Repeat every entry word for word, skipping the pictures.

================

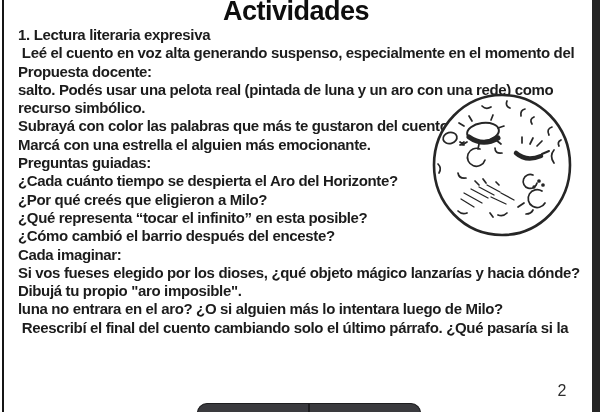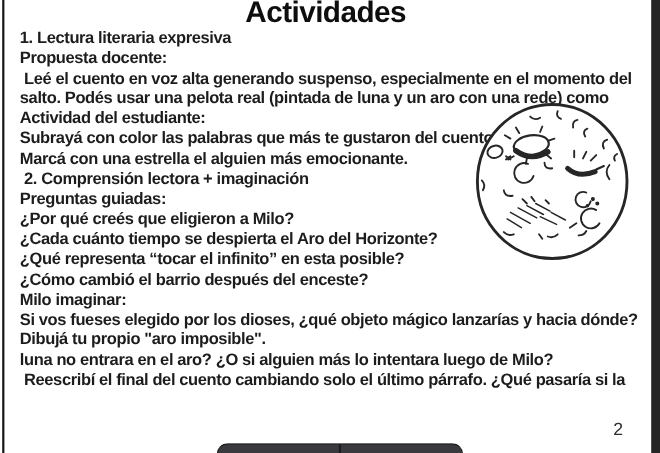"Propuesta docente:" div.ln { order: before "Leé el cuento en voz" -> after "Leé el cuento en voz" }
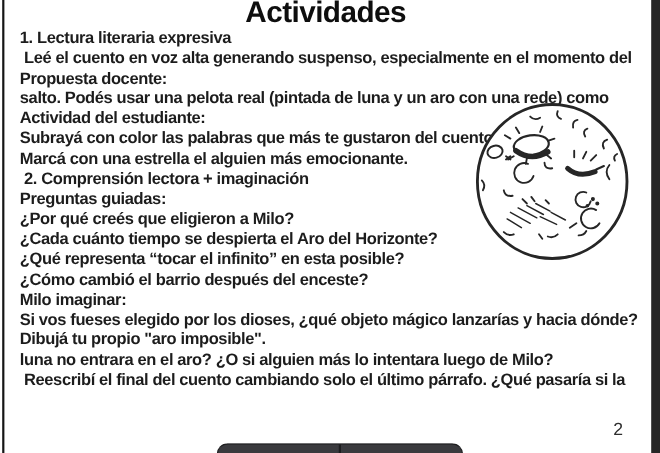"recurso simbólico." div.ln { html: none -> <div>recurso simbólico.</div> }
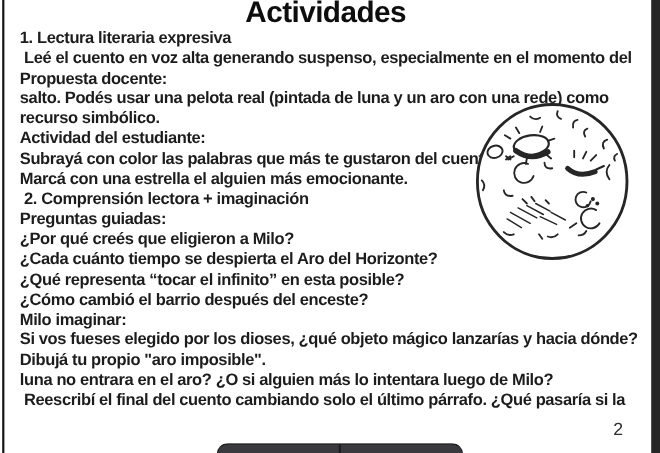"Actividad del estudiante:" div.ln { html: <div>Actividad del estudiante:</div> -> none }
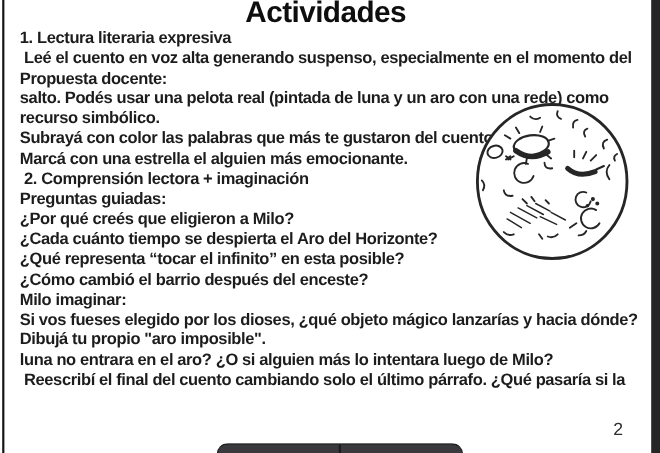"2. Comprensión lectora + imaginación" div.ln { html: <div> 2. Comprensión lectora + imaginación</div> -> none }
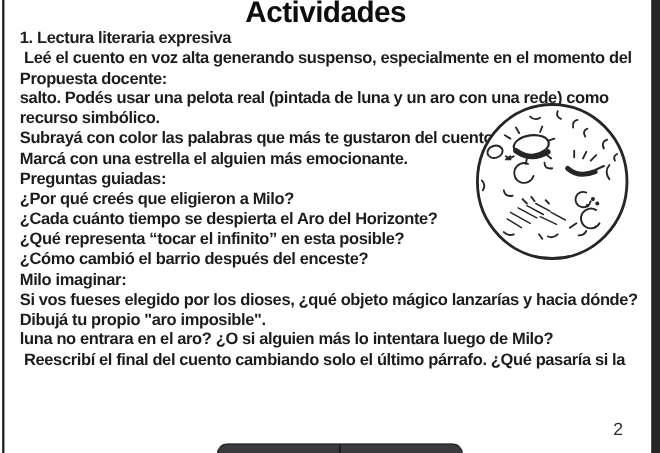"¿Por qué creés que eligieron" div.ln { order: before "¿Cada cuánto tiempo se despierta" -> after "¿Cada cuánto tiempo se despierta" }
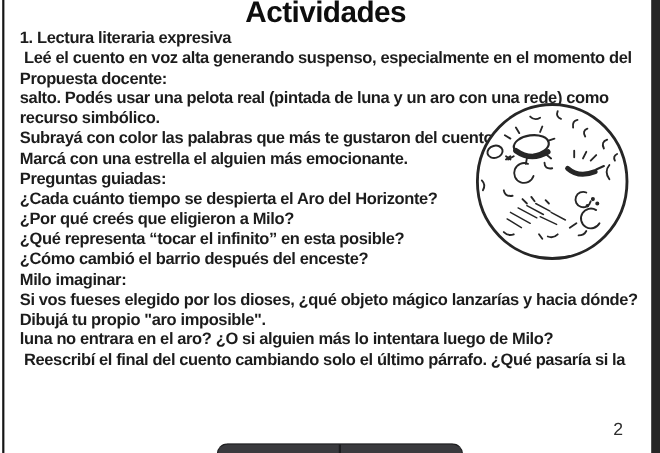"Milo imaginar:" div.ln { text: Milo -> Cada }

================

# Exercise answer
"Propuesta docente:" div.ln { order: before "Leé el cuento en voz" -> after "Leé el cuento en voz" }
"recurso simbólico." div.ln { html: none -> <div>recurso simbólico.</div> }
"Actividad del estudiante:" div.ln { html: <div>Actividad del estudiante:</div> -> none }
"2. Comprensión lectora + imaginación" div.ln { html: <div> 2. Comprensión lectora + imaginación</div> -> none }
"¿Por qué creés que eligieron" div.ln { order: before "¿Cada cuánto tiempo se despierta" -> after "¿Cada cuánto tiempo se despierta" }
"Milo imaginar:" div.ln { text: Milo -> Cada }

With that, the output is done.